Raiton blade > threads from Kakuzu's ass.


----------



## Bonly Jr. (Aug 30, 2013)

johnsuwey said:


> Those cables seem like a solid defense, and the Kage level ninjutsu attacks is a superb offense.
> 
> I think Kakuzu can win this honestly.



Kakashi's Raiton could cut through the threads easily. 

7 infused Raiton blades would turn his ragdoll ass into Chop Suey.


----------



## johnsuwey (Aug 30, 2013)

Bonly Jr. said:


> Kakashi's Raiton could cut through the threads easily.
> 
> 7 infused Raiton blades would turn his ragdoll ass into Chop Suey.



Has he ever shown that he can make 7 Raiton blades at once?
He also has to dodge all the ninjutsu attacks coming from different angles, and he has to beat him 5 times.


----------



## Bonly Jr. (Aug 30, 2013)

johnsuwey said:


> Has he ever shown that he can make 7 Raiton blades at once?
> He also has to dodge all the ninjutsu attacks coming from different angles, and he has to beat him 5 times.

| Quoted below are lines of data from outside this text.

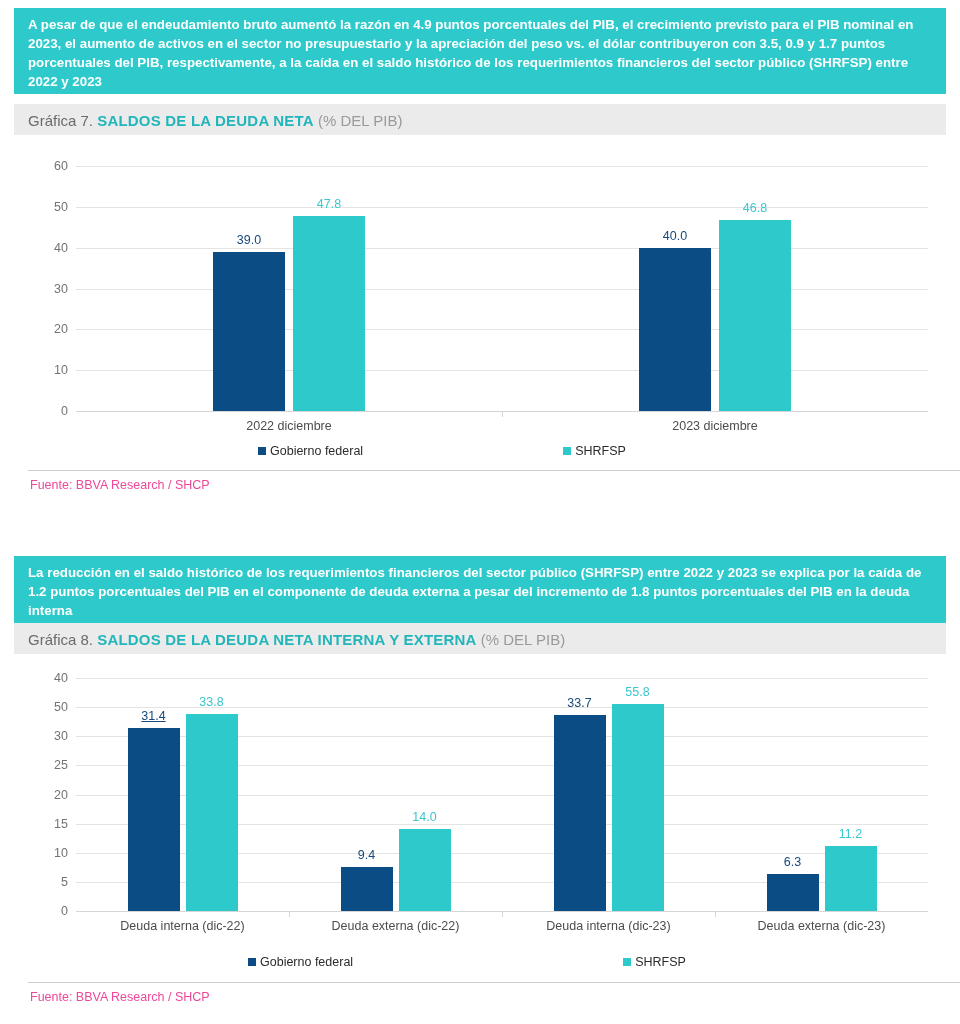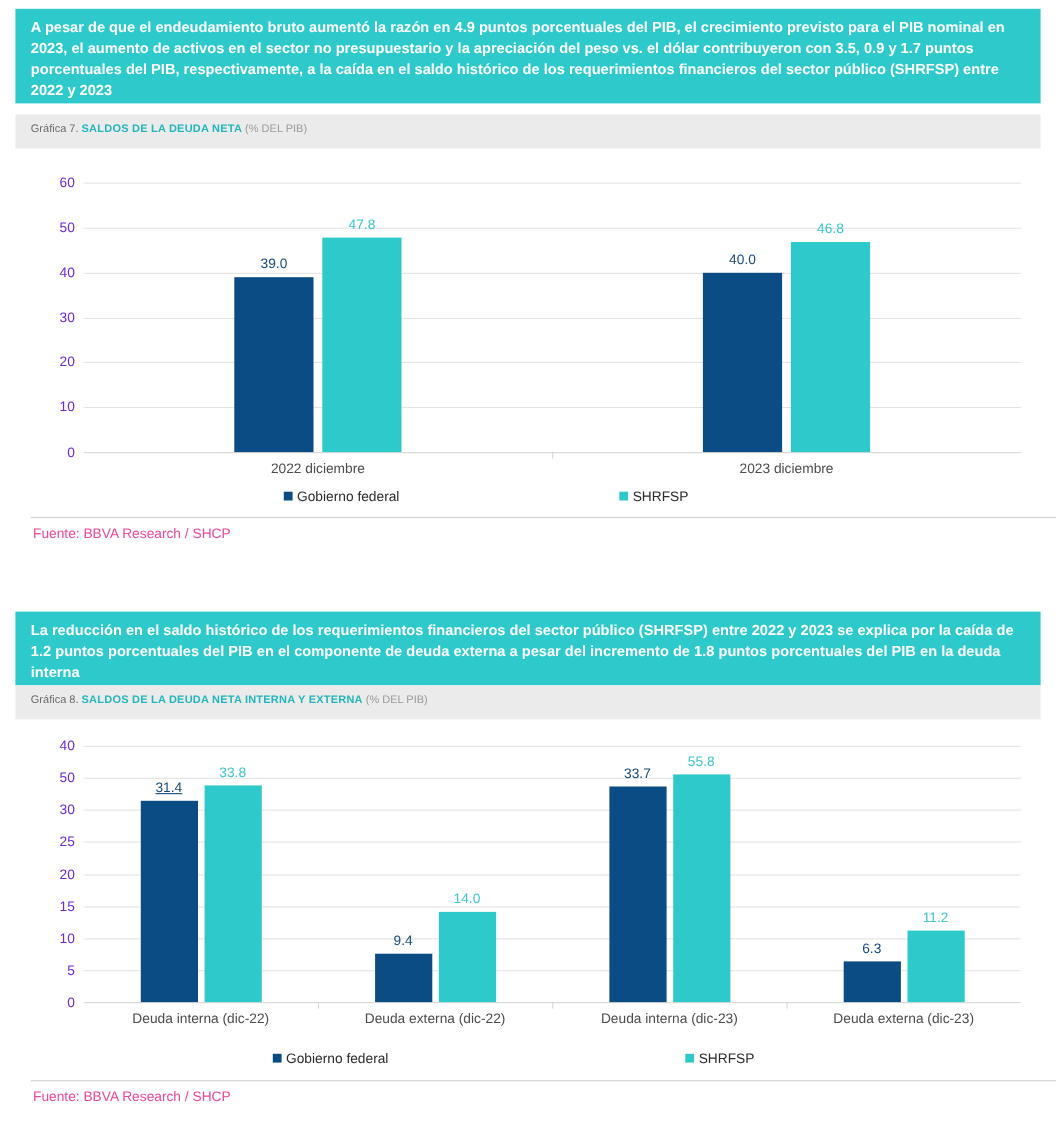--- a/index.html
+++ b/index.html
@@ -27,21 +27,21 @@
     font-size: 13.3px;
     line-height: 19px;
     padding: 7px 14px 9px 14px;
     box-sizing: border-box;
   }
 
   
   .title-strip {
     background: #ebebeb;
     padding: 8px 14px 9px 14px;
-    font-size: 10px;
+    font-size: 15px;
     color: #606060;
     box-sizing: border-box;
   }
   .title-strip .gr-num { color: #6b6b6b; font-weight: normal; }
   .title-strip .gr-main { color: #22b6bb; font-weight: bold; letter-spacing: .2px; }
   .title-strip .gr-sub { color: #9a9a9a; font-weight: normal; }
 
   
   .chart-block { position: relative; box-sizing: border-box; }
 
@@ -57,21 +57,21 @@
     background: #e4e4e4;
   }
   .gridline.zero { background: #d6d6d6; }
 
   .ytick {
     position: absolute;
     right: 100%;
     margin-right: 8px;
     transform: translateY(-50%);
     font-size: 12.5px;
-    color: #6d28d9;
+    color: #737373;
     white-space: nowrap;
   }
 
   
   .catsep {
     position: absolute;
     width: 1px;
     background: #d6d6d6;
   }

Ink clones take his swords and do it for him 

He tanks it wid dat cloak

What's Kakuzu's counter to Raiton pencil?


----------



## johnsuwey (Aug 30, 2013)

Move 2 inches to the left like Kisame did.


----------



## AkatsukiChurch (Aug 30, 2013)

Misaki Yata said:


> *Killer Bee kenjutsu > Kakashi's taijutsu.
> 
> Raiton pencil GG*



Shit.. That yellow text is annoying.

OT: Honestly.. I'm not sure about this one. I'd probably give it to Bee..


----------



## Bonly Jr. (Aug 30, 2013)

johnsuwey said:


> Move 2 inches to the left like Kisame did.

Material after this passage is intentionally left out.